Court Opinion

ID: 9550539
Source: CourtListenerOpinion
Date Created: 2023-08-07 18:36:50.725123+00
Date Added: 2024-06-11T15:21:45.139340
License: Public Domain

TULLAR, Superior Judge
(dissenting).
Deferentially, I dissent.
I believe that signators to this kind of petition should be permitted to withdraw therefrom at any time prior to the taking of final action by the body to which the petition is addressed. It is conceded in the majority opinion that the greater number of cases hold to this rule, and the reasons in support thereof appeal to me.
The signing of a petition is a free and voluntary act performed by the signer for any one of many reasons. He may have signed capriciously, impulsively, hastily, unthinkingly, ignorantly, mistakenly; his motive may have been good nature or malice; he may have signed because of coercion, undue influence or hope of reward. The person seeking his signature is like a salesman; to secure the signature he must overcome “sales resistance”. The good “salesman” soon returns his filled petitions. The facilitiy with which signatures may be obtained to petitions is proverbial. Idol v. Hanes, 219 N.C. 723, 14 S.E.2d 801.
Second thought is apt to be more deliberate. A withdrawal of a signature is less likely to be secured so easily. Before the signer will change his mind and revoke his former act, it will be natural for him to consider, consult, examine and reflect. Knowledge of this trait has led most courts to consider the right of withdrawal favorably, both as a matter of justice to the individual signer, who should have full opportunity to apply his best judgment to the matter, and also as sound public policy.
In Crocher v. Abel, 348 Ill. 269, 180 N.E. 852, 855, the court said:
“The signers had the right to withdraw their names from the petition at any time before final action thereon. Littell v. Board of Supervisors, 198 Ill. 205, 65 N.E. 78. That rule is a necessary inference from the very nature of the right of petition and applies, not *53merely to the petitions themselves, but to withdrawals. Courts are not justified in placing any restriction upon the free action of a citizen not placed there by law and not required by good morals or propriety.”
No contractual relation is involved; there is no consideration for the signature. One signature is not a consideration for another in a petition of this kind. The petition contains no promise. County Court of DeKalb County v. Pogue, 115 Ill.App. 391, affirmed in Kinsloe v. Pogue, 213 Ill. 302, 72 N.E. 906.
The signer makes commitment to no one by the mere act of signing. In this respect his action has been likened to an offer which stands open until accepted. Idol v. Hanes, supra.

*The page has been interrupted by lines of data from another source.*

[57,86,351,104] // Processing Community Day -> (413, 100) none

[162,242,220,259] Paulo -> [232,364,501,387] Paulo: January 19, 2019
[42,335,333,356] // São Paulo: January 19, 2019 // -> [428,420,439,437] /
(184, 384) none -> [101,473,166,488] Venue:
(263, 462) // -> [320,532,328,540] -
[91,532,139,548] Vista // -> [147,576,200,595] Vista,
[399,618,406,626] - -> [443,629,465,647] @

The analogy to a civil action has also frequently been made. If, in a civil action, the •defendant has not sought affirmative relief (or, under our rules, has not served a responsive pleading), the plaintiff may, as a matter of right, dismiss his action without prejudice. “It would be remarkable”, says the court in Idol v. Hanes, supra, “if we attached more importance to a petition than to the summons and complaint in a civil action.” [219 N.C. 723, 14 S.E.2d 803.]
The holding of the majority that withdrawals will not be permitted after affirmative legislative action has commenced would appear more reasonable to me in this case if the procedural steps for the filing, handling, and acting upon the petitions were defined. But there is no time specified for the filing. For all the statute dictates, petitions might be brought in singly, and at any time up^to and including the last moment before the ordinance is voted upon. But the right to petition implies the right to withdraw. In re Mosher, 25 Ariz. 297, 216 P. 242. If a last minute petition be permitted, then the right to a last minute withdrawal should equally be allowed.

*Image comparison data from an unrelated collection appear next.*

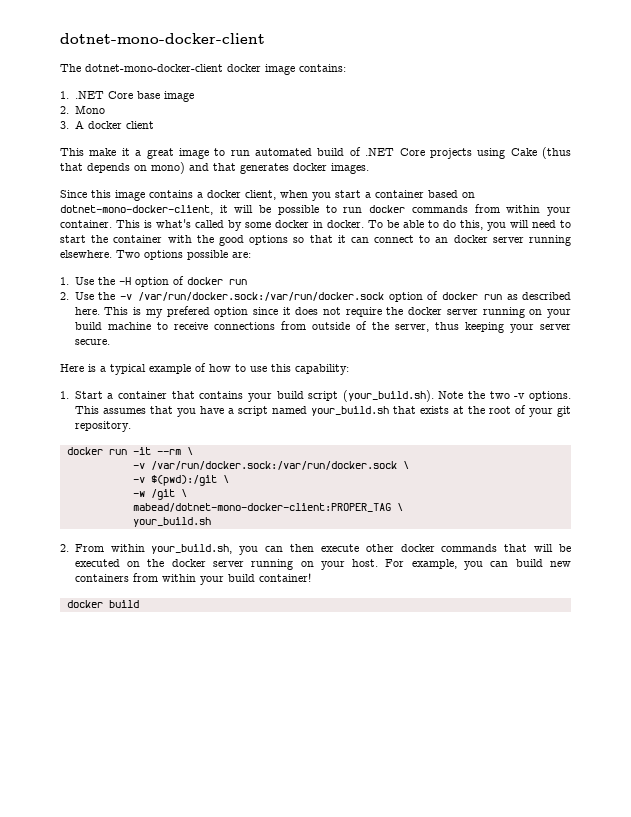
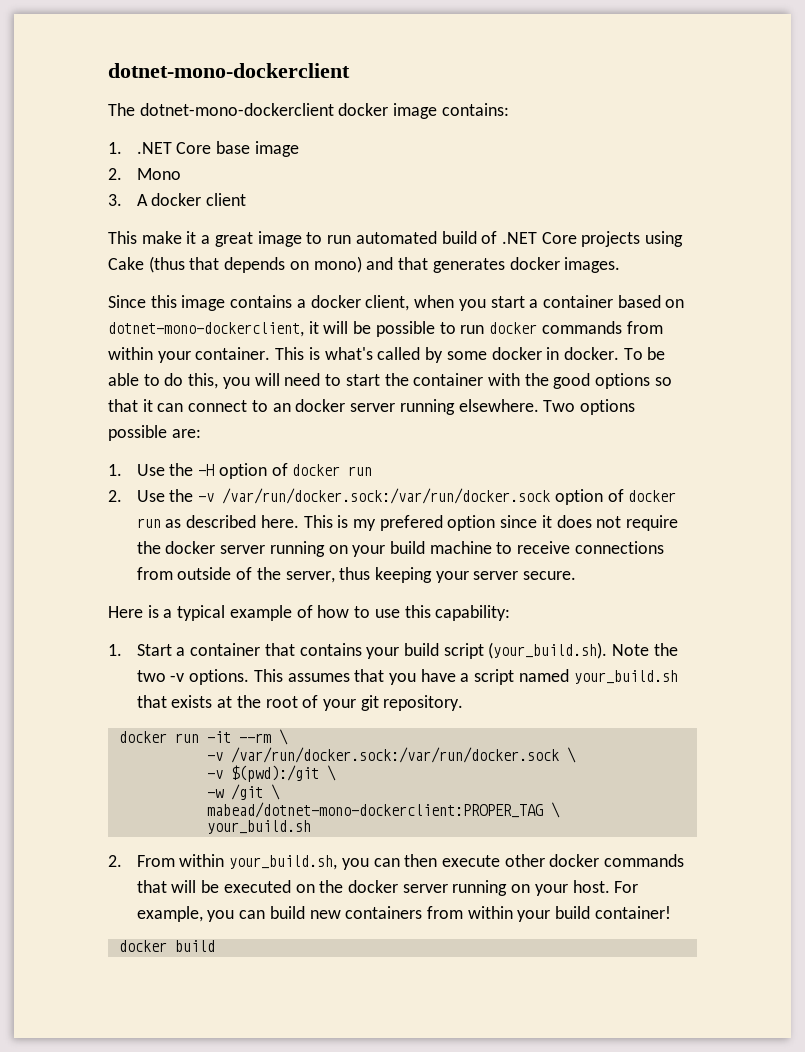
[60,33,265,44] dotnet-mono-docker-client -> [108,63,350,78] dotnet-mono-dockerclient
[85,64,223,72] dotnet-mono-docker-client -> [139,103,334,116] dotnet-mono-dockerclient
[60,205,213,215] dotnet-mono-docker-client, -> [108,322,304,337] dotnet-mono-dockerclient,
[132,503,391,512] mabead/dotnet-mono-docker-client:PROPER_TAG -> [206,802,543,818] mabead/dotnet-mono-dockerclient:PROPER_TAG

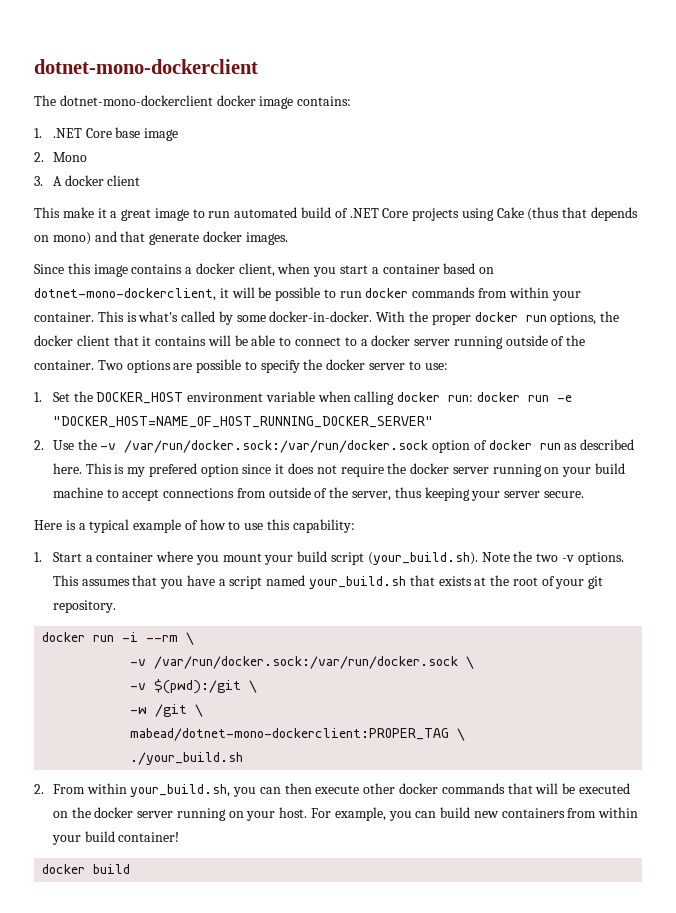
[432,258,505,273] generates -> [149,233,200,245] generate
[491,347,666,360] [108,373,672,389] [108,399,184,412] docker in docker. To be able to do this, you will need to start the container with the good options so that it can -> [269,311,620,325] [34,335,292,346] docker-in-docker. With the proper docker run options, the docker client that it contains will be able to
[272,399,635,415] [108,425,201,441] [108,463,373,479] an docker server running elsewhere. Two options possible are: // 1. Use the -H option of docker run -> [360,335,586,349] [34,359,448,373] [34,391,572,405] [52,416,433,428] a docker server running outside of the container. Two options are possible to specify the docker server to use: // 1. Set the DOCKER_HOST environment variable when calling docker run: docker run -e "DOCKER_HOST=NAME_OF_HOST_RUNNING_DOCKER_SERVER"
[517,541,571,554] receive -> [122,489,160,501] accept
[264,643,362,656] that contains -> [156,551,262,565] where you mount
[206,731,231,743] -it -> [122,632,139,642] -i
[206,820,311,834] your_build.sh -> [130,752,244,765] ./your_build.sh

The cases restricting the right to withdraw invariably deal with situations where there is express statutory requirement for the filing of the petitions; for the giving of notice of hearings thereon; for the judicial determination by the administrative body concerned of the sufficiency of the petitions; and for the giving of reasonable opportunity to withdraw. None of this exists here.
The majority opinion suggests that the problem is a jurisdictional one; that withdrawals should not be permitted after the wheels are set in motion and jurisdiction has attached. Nothing in law or logic, I believe, ties the question of the right to withdraw to the question of when jurisdiction attaches. See Town of Blooming Grove v. City of Madison, 253 Wis. 215, 33 N.W.2d 312, and the dissenting opinion of Chief Justice Fournet in Barbe v. City of Lake Charles, 216 La. 871, 45 So.2d 62.
In my opinion, the judgment of the trial court should have been reversed.